The plaintiff-Husband retired and sought a reduction in his alimony obligation. In his post-retirement financial statements to the family court, Husband categorized distributions from his former employer as assets. However, evidence discovered by the defendant-Wife’s attorneys showed that Husband had been spending most of the money from the distributions as income and that his income had risen substantially since the original alimony award.
We affirm the family court’s denial of Husband’s motion to reduce his alimony obligation. We also affirm the family court’s order that Husband pay $42,000 of Wife’s attorneys’ fees.
Discovery revealed that, since retiring, Husband had lived a lavish lifestyle of international and domestic travel and dining out. Husband represented to the court that – after one last trip to Ireland – he would be living a frugal lifestyle.
In contrast, Wife’s multiple sclerosis was progressing such that her physician expected her to need a wheelchair soon, she could not afford all her medications, a friend had been helping her pay her $1,600 monthly rent, and her health insurance premiums were scheduled to increase significantly within a few months of the hearing on Husband’s motion. Wife’s “splurges” consisted of an annual visit to her daughters and going out to eat when her daughters visited her a few times a year, though she did not pay for her daughters’ meals.

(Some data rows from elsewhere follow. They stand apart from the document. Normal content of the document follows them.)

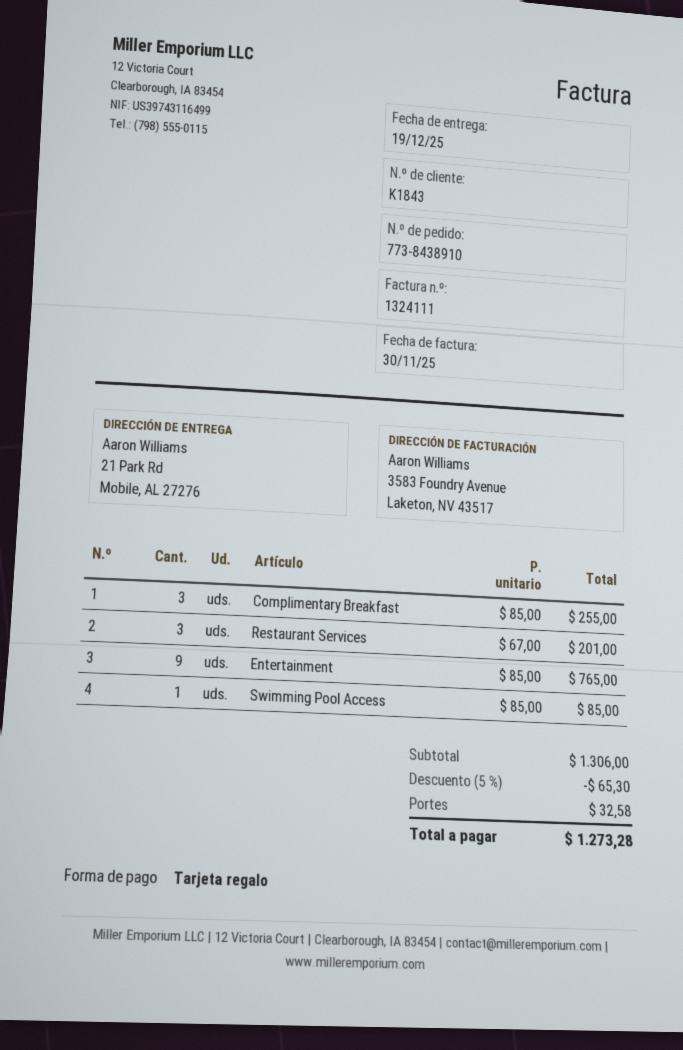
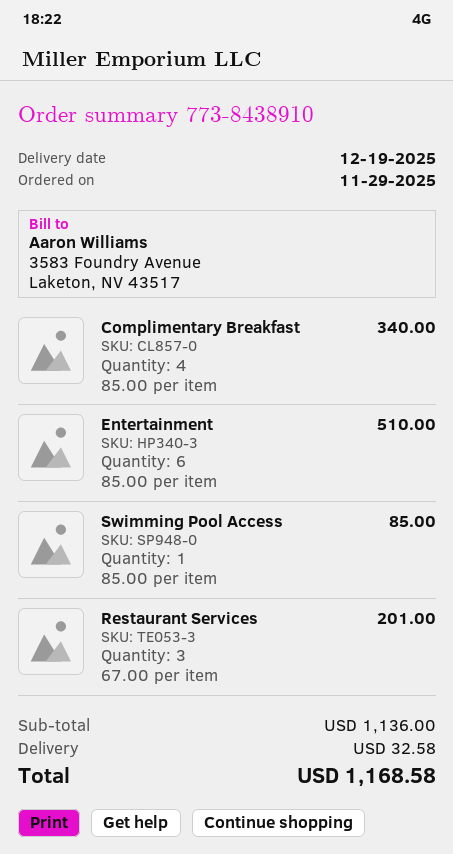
Complimentary Breakfast: 3 x 85.00 = 255.00 -> 4 x 85.00 = 340.00
Entertainment: 9 x 85.00 = 765.00 -> 6 x 85.00 = 510.00
subtotal: 1306.00 -> 1136.00
discount: 5% = 65.30 -> none
total: 1273.28 -> 1168.58

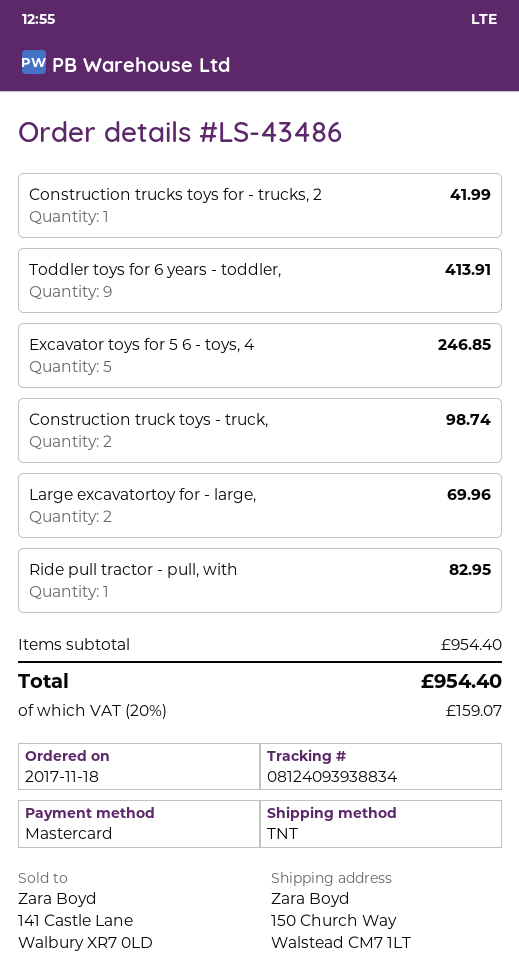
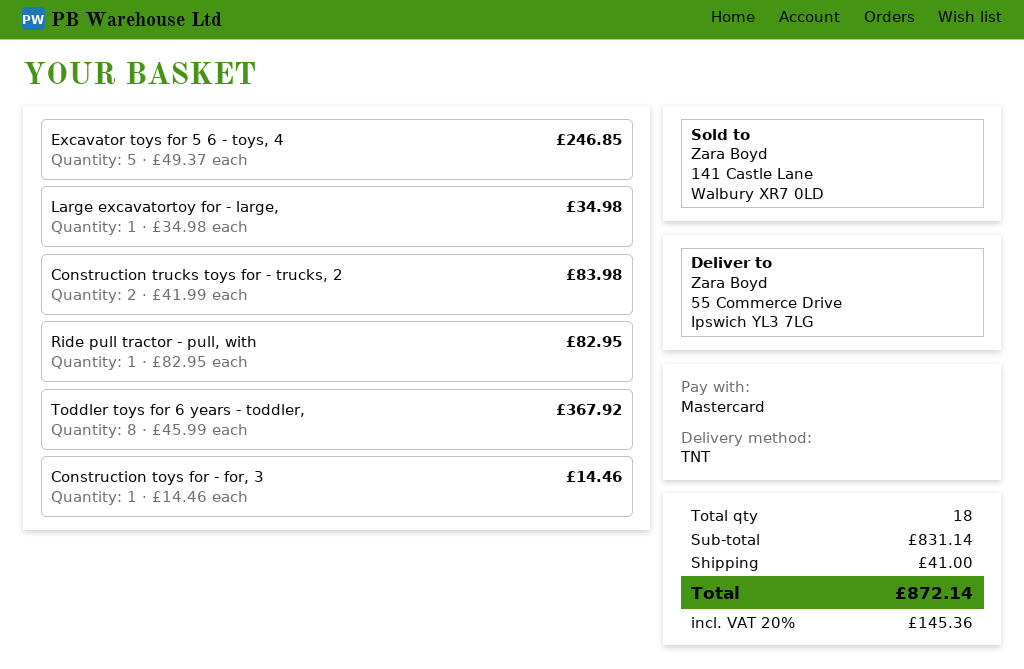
ship to: 150 Church Way, Walstead CM7 1LT -> 55 Commerce Drive, Ipswich YL3 7LG
Construction trucks toys for - trucks, 2: 1 for 41.99 -> 2 for 83.98
Toddler toys for 6 years - toddler,: 9 for 413.91 -> 8 for 367.92
Construction truck toys - truck,: 2 for 98.74 -> none
Large excavatortoy for - large,: 2 for 69.96 -> 1 for 34.98
Construction toys for - for, 3: none -> 1 for 14.46
subtotal: 954.40 -> 831.14
shipping: none -> 41.00
tax: 20% = 159.07 -> 20% = 145.36
total: 954.40 -> 872.14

Husband was not forthcoming with respect to his finances. After discovery, Wife’s expert categorized Husband’s deferred compensation as income instead of – as Husband had categorized it – assets. Wife’s expert determined, rather than decreasing as Husband claimed, his monthly income had actually increased by $10,000 gross/$9,000 net since the original alimony award.
Before Husband’s request to decrease alimony from $3,000 to $2,050 per month, Wife had a deficiency of $500 a month, which would increase to $1,600 a month when her insurance premium increased.
The family court found Husband had grossly misrepresented his financial situation and denied his motion.
The family court did not err in characterizing the distributions Husband received from his deferred stock units and executive retirement accounts as income.
Husband acknowledged he received substantial annual distributions from the deferred stock units and executive retirement account and admitted he did not include these distributions in the calculation of his gross monthly income on his financial statements. He did not challenge that the distributions from these accounts were included as income on his 2017 and 2018 federal tax returns. Of the more than $100,000 in distributions Husband deposited in January and February 2019, Husband admitted to spending almost $60,000 of that amount as of June 2019.
The family court did not err in characterizing Husband’s required annual payouts from deferred compensation benefit assets as income.
Husband argues the annual distributions he received and will continue to receive should not be considered as income in determining whether he is able to meet his alimony obligation. However, evidence showed Husband spent significant amounts of money after his retirement on travel and dining expenses in excess of the monthly expense figure represented to the family court in his June 2019 financial declaration.
The evidence showed Husband was financially able to meet his alimony obligation. The family court’s findings do not support Husband’s assertion that the family court concluded only an exhaustion of his assets would support a reduction in his alimony obligation. Further, under S.C. Code Ann. § 20-3-170(A), Husband may petition the court at any time to reduce his alimony obligation if the circumstances of the parties or the financial ability of the supporting spouse changes.
Husband failed to show a material change in circumstances to justify a reduction in his alimony obligation.
A review of the relevant factors shows that the family court did not err by awarding Wife attorneys’ fees. The amount of the fees was necessitated by Husband’s misrepresentations regarding his financial position. In fact, one of Wife’s attorneys reduced her customary fee, and neither attorney billed for all of their time. The family court did not err in determining Wife was entitled to $42,000 in attorneys’ fees.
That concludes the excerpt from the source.